PPF you’re doing a great job causing people to Flee Illinois ASAP.
Illinois is the second-most popular state to leave based on a survey of movers by United Van Lines. Illinois has also experienced nine straight years of population loss.

Old Joe
3 years ago

What’s never mentioned is despite the nation’s highest property taxes Illinois is still broke!

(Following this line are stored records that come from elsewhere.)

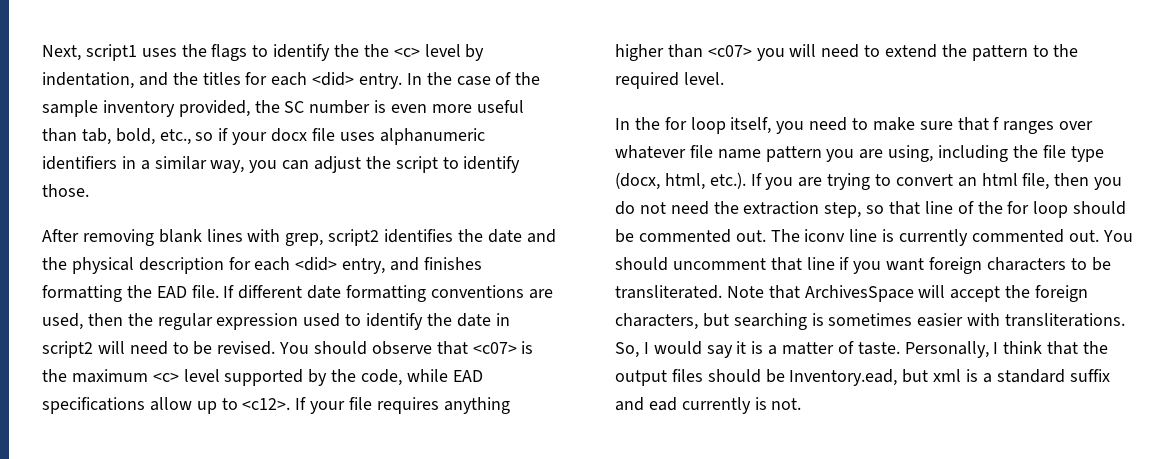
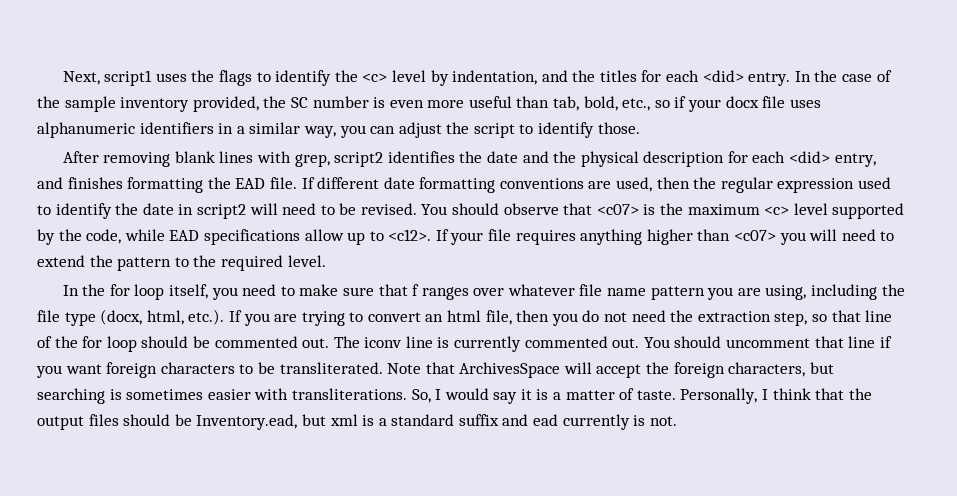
[363,44,389,57] the -> (358, 76) none

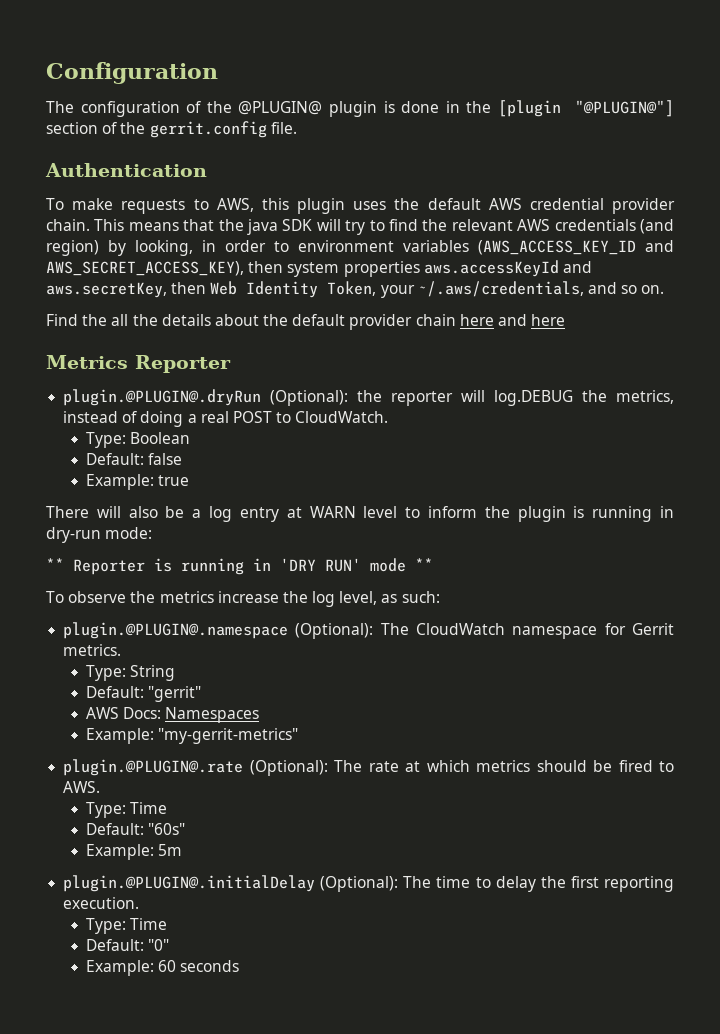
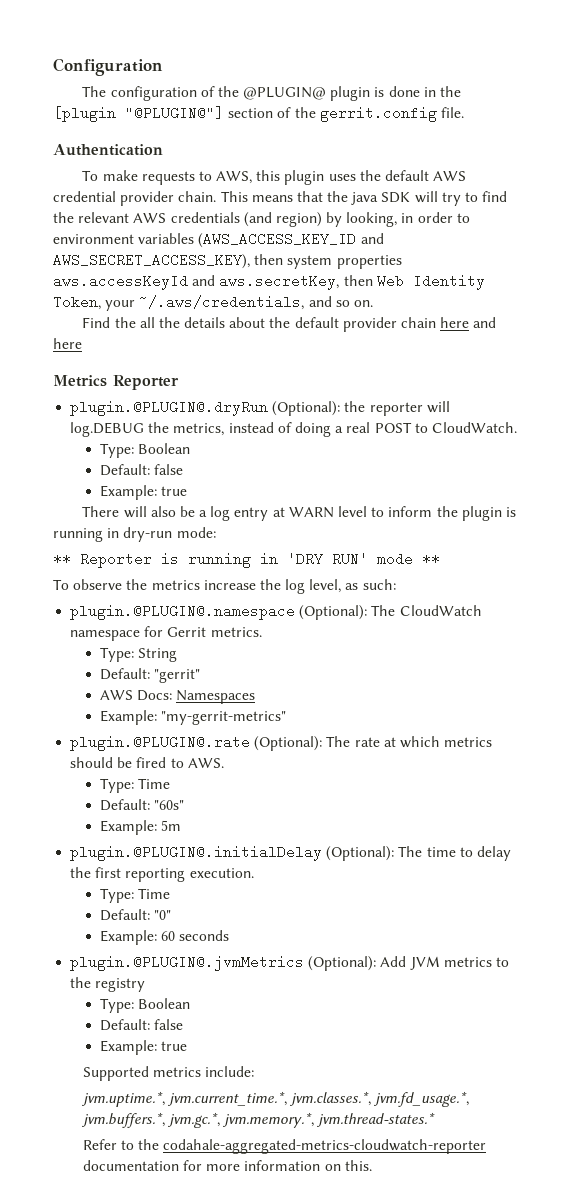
(240, 966) none -> [70,955,509,971] [70,977,146,992] [99,998,191,1013] [99,1019,184,1031] [99,1040,188,1055] [82,1066,255,1081] [80,1091,470,1107] [80,1112,436,1128] [82,1139,487,1154] [82,1160,372,1171] // plugin.@PLUGIN@.jvmMetrics (Optional): Add JVM metrics to the registry // Type: Boolean // Default: false // Example: true // Supported metrics include: // jvm.uptime.*, jvm.current_time.*, jvm.classes.*, jvm.fd_usage.*, jvm.buffers.*, jvm.gc.*, jvm.memory.*, jvm.thread-states.* // Refer to the codahale-aggregated-metrics-cloudwatch-reporter documentation for more information on this.

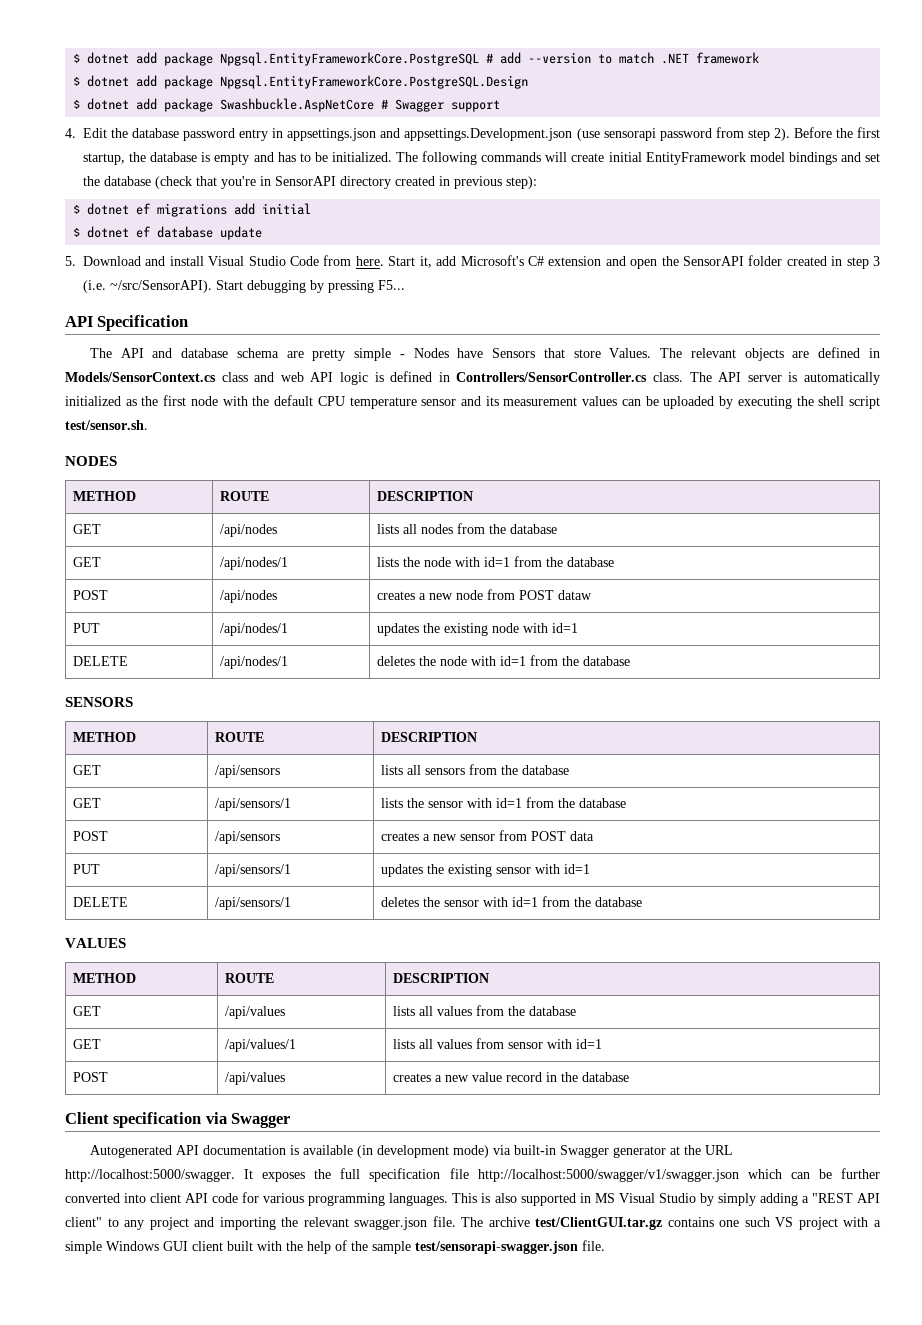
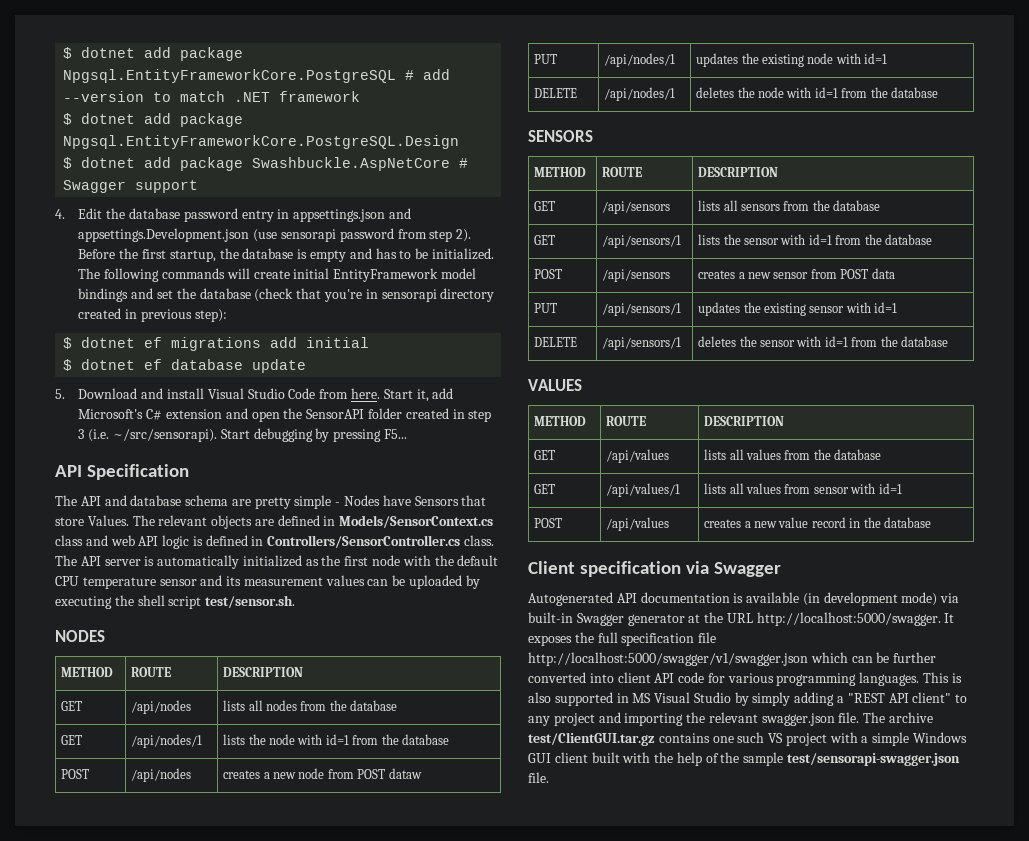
[275,176,336,186] SensorAPI -> [381,289,437,302] sensorapi
[110,280,212,293] ~/src/SensorAPI). -> [113,429,218,442] ~/src/sensorapi).

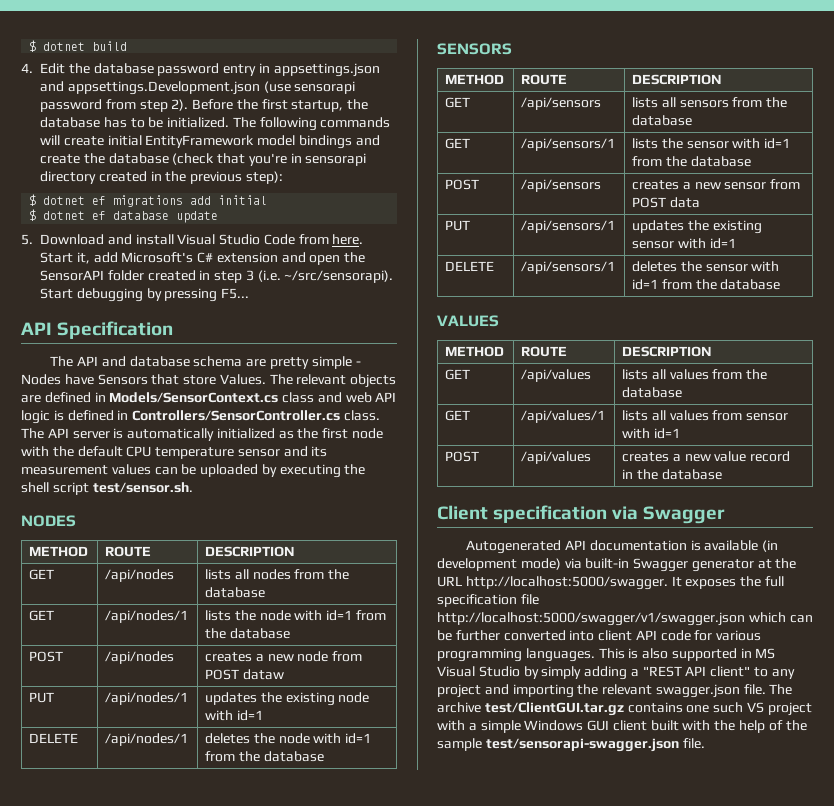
[63,47,244,61] [63,69,451,83] [63,91,361,102] [63,113,244,127] [63,135,460,149] [63,157,469,171] [63,180,199,193] $ dotnet add package Npgsql.EntityFrameworkCore.PostgreSQL # add --version to match .NET framework // $ dotnet add package Npgsql.EntityFrameworkCore.PostgreSQL.Design // $ dotnet add package Swashbuckle.AspNetCore # Swagger support -> [29,40,128,52] $ dotnet build
[297,248,372,262] is empty and -> (100, 122) none
[157,290,174,299] set -> [40,154,80,164] create
(138, 314) none -> [165,171,187,182] the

Ronald Reagan would simply say Illinois spends too much.

Alphabet Soup
3 years ago

Always put off until tomorrow what you’ll never be able to fund today…

Poor Taxpayer
3 years ago

There is no crisis, just raise taxes higher and higher and higher. The benefits are so generous that god cannot afford to pay them. They are the largest generational theft in history. Never bail them out, let this be a lesson to all the other States on what not to do.
PPF can work a second job as there will be NO MONEY.

Pensions Paid First
3 years ago
Reply to  Poor Taxpayer

NO MONEY? The state brings in over 50 billion a year. Plenty of money for pensions and paying other debt. Some of the other services may be crowded out unless taxes are raised. You choose but pensions will be just fine.

ProzacPlease
3 years ago

Public pensioners and public union members own the state by virtue of having shown up. But they will allow us to decide which method we prefer for our execution. They aren’t monsters, after all.

debtsor
3 years ago

Your opinion is not widely shared or accepted, especially among those who study these things. Even the pensioners themselves, at least the ones I’ve met, don’t honestly believe they will receive a full pension. However, your opinion may eventually prove correct. I have never fully dismissed it out of hand, as I often repeat, “The pothole on your street is the pensioner’s boat in Florida, the decrepit playground equipment at your school is the assistant’s superintendents’ Disney Cruise next month; and your city’s deteriorating infrastructure is a city manger’s new home in Punta Gorda.”…

P.T. Bombast
3 years ago
Reply to  debtsor

Like as not, many of these “entitlement” problems will be addressed by printing money with the result that everyone’s dollar-denominated savings will become as worthless as Reichsmarks in the 1920’s. Teachers may still be OK because then we will have a government that hands out ration cards to public employees and retirees … at least in Illinois. This and high-water levels may deter some people from moving to Florida. PPF gets his Pyrrhic victory together with rights to cut into the bread line. Wonder how that will work out on a cold winter day in Chicago.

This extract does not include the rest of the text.